> [What is being asked] What you need to produce from the material below is an exact transcription of the lines from the one with "7½ | 39 | 585 | 40" through the one with "table 6 Estimate", both included, and no other line.
··········
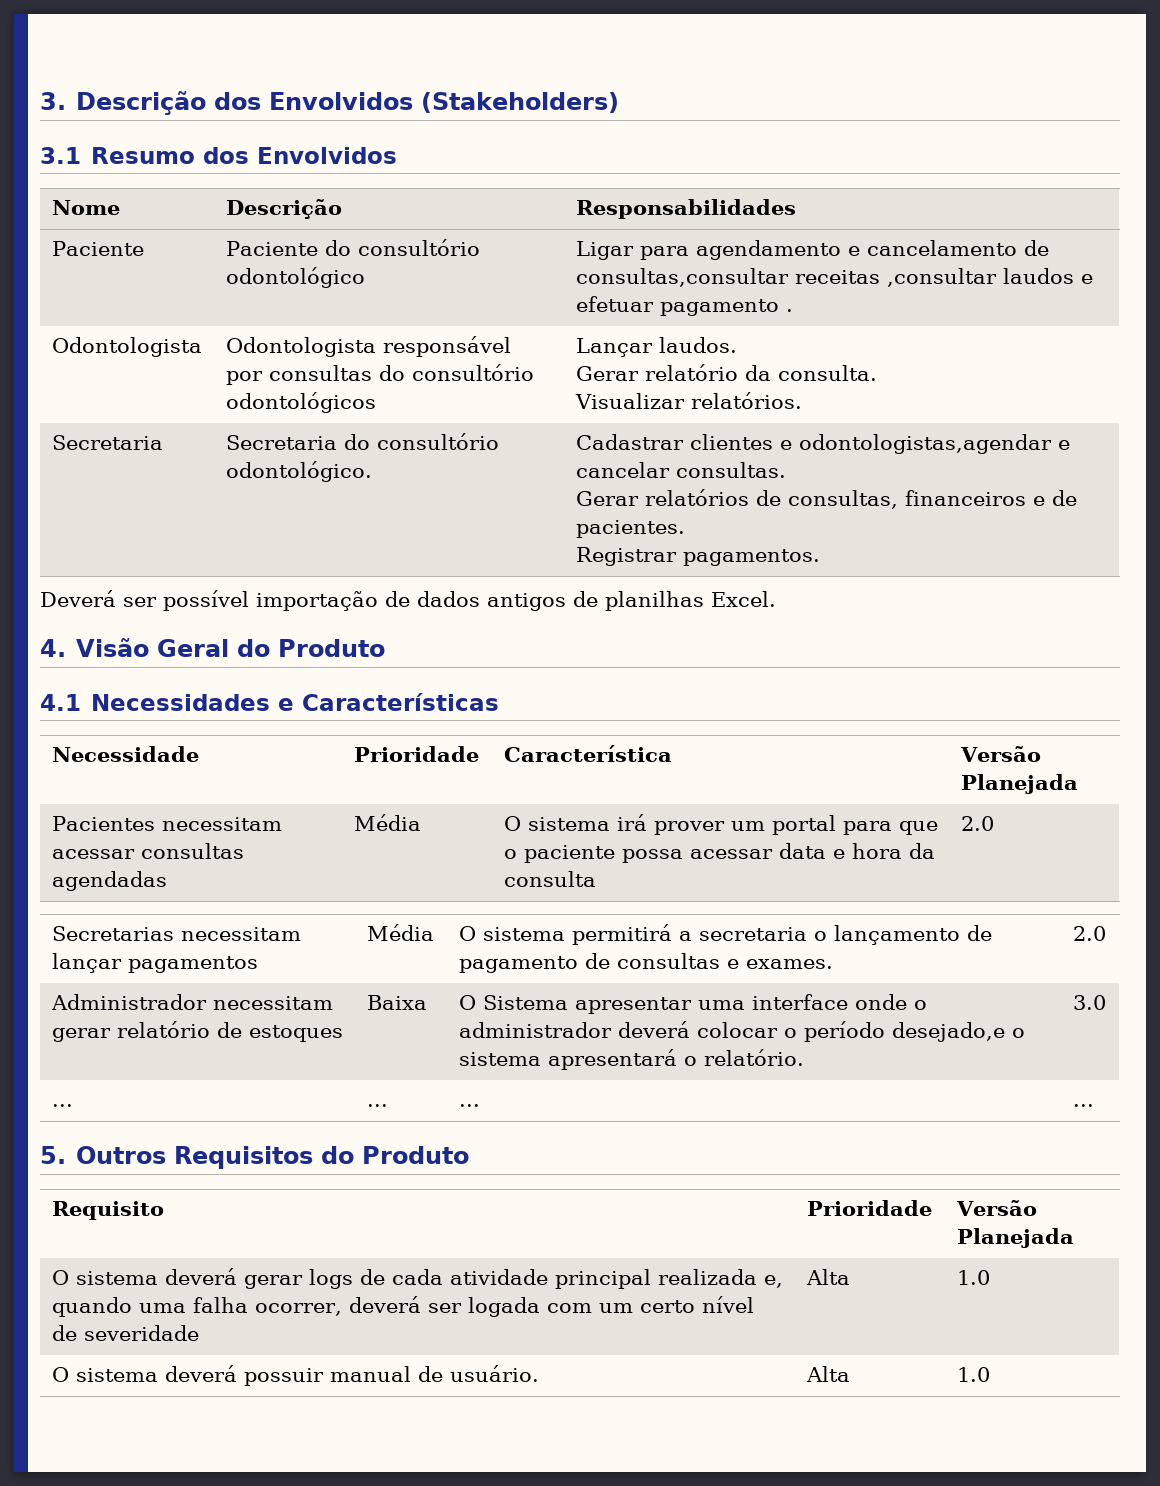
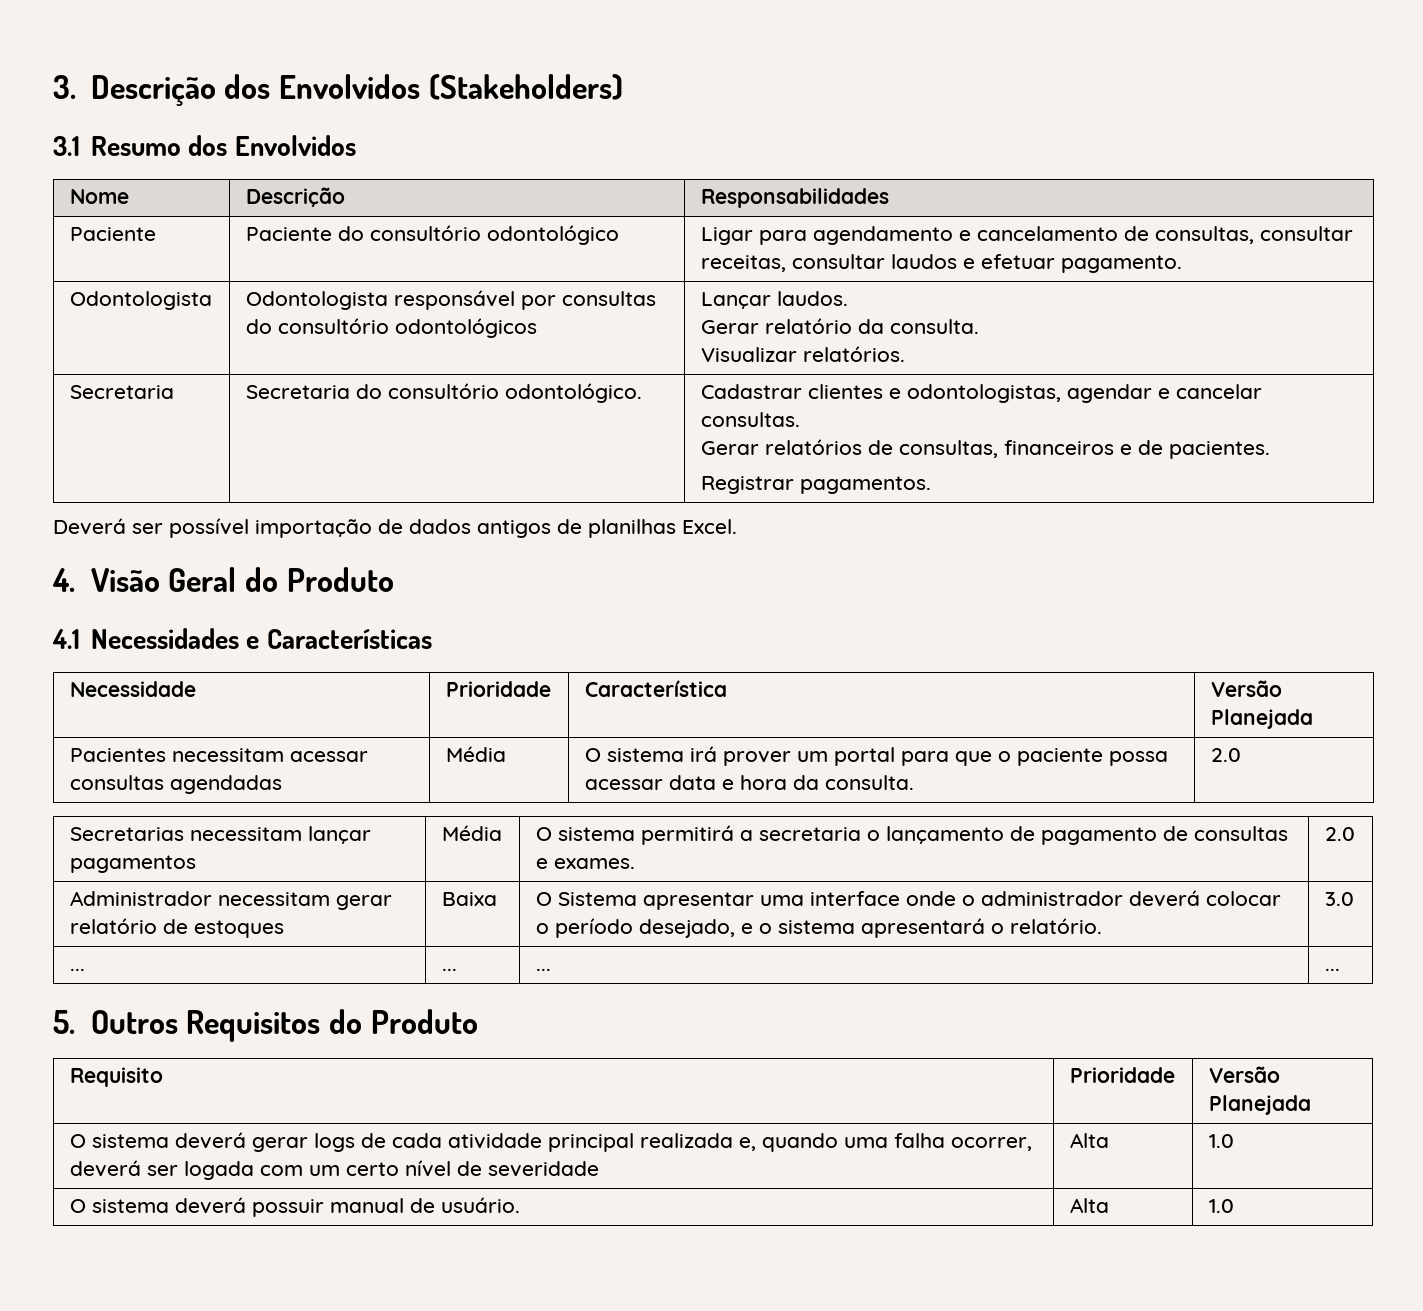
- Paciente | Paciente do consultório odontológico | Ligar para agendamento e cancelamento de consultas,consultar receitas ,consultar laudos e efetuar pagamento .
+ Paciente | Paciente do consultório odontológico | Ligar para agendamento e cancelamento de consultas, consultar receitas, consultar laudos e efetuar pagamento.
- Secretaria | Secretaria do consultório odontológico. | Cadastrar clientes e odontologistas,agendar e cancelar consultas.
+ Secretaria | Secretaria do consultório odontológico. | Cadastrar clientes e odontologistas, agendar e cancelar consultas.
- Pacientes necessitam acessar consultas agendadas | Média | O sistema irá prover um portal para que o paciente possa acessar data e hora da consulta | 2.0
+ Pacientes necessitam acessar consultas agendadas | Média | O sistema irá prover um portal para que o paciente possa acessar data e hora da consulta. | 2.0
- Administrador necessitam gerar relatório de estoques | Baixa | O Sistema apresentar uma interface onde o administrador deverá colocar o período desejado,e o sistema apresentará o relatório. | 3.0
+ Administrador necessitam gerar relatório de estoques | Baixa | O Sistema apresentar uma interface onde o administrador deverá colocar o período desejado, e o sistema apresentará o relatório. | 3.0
··········
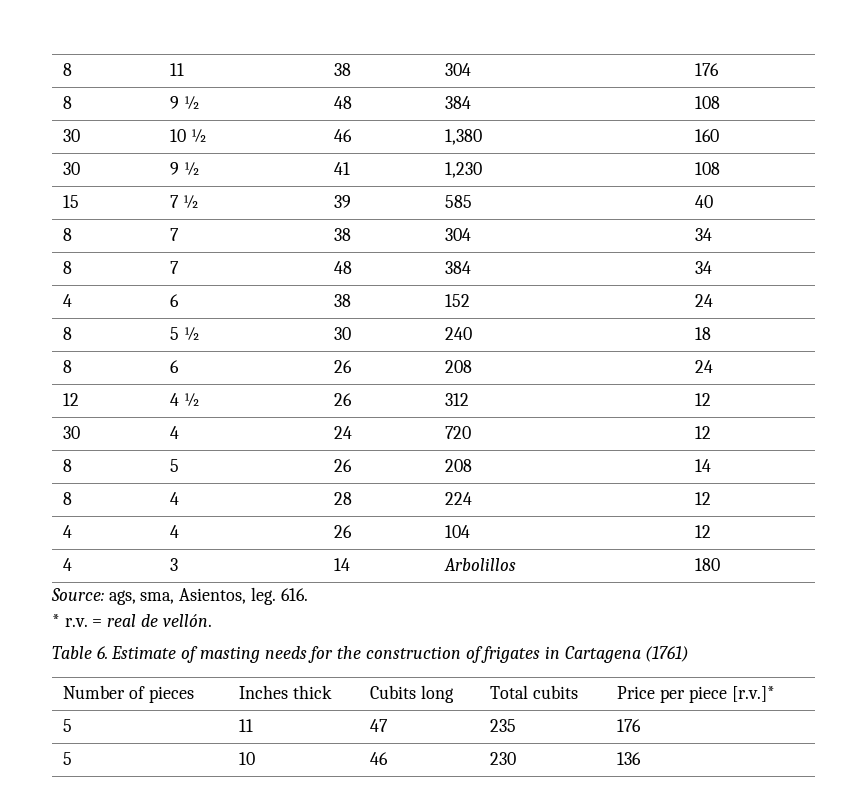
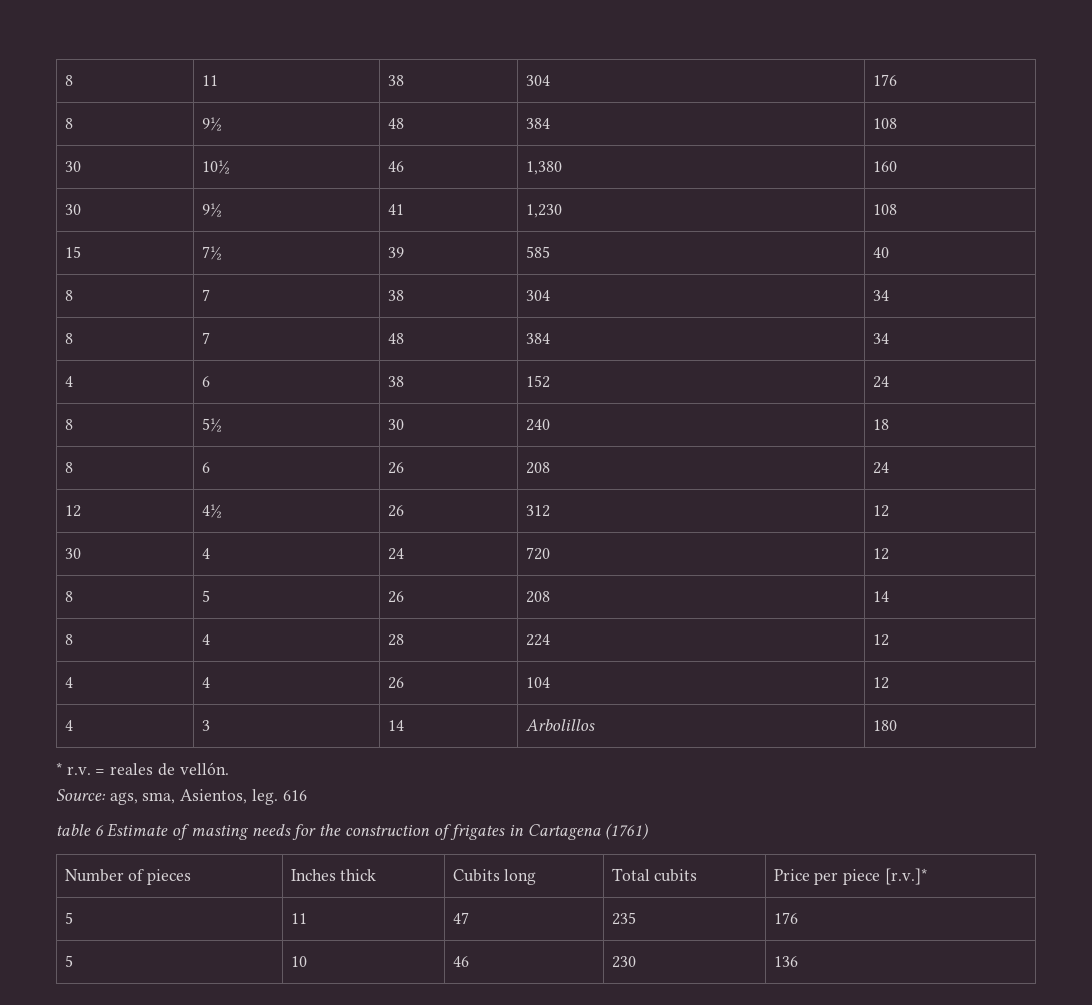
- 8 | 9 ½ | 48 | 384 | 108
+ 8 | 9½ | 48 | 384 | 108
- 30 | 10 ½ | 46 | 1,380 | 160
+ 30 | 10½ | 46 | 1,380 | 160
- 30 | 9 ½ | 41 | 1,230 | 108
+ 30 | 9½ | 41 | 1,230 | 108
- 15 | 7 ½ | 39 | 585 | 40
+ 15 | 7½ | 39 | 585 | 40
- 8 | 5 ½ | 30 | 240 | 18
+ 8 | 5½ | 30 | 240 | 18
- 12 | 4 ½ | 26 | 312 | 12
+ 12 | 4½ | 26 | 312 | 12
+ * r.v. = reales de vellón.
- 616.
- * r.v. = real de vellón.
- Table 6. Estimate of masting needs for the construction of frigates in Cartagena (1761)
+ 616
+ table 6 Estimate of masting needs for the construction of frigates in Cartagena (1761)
··········
> [Exercise solution]
+ 15 | 7½ | 39 | 585 | 40
- 8 | 5 ½ | 30 | 240 | 18
+ 8 | 5½ | 30 | 240 | 18
- 12 | 4 ½ | 26 | 312 | 12
+ 12 | 4½ | 26 | 312 | 12
+ * r.v. = reales de vellón.
- 616.
- * r.v. = real de vellón.
- Table 6. Estimate of masting needs for the construction of frigates in Cartagena (1761)
+ 616
+ table 6 Estimate of masting needs for the construction of frigates in Cartagena (1761)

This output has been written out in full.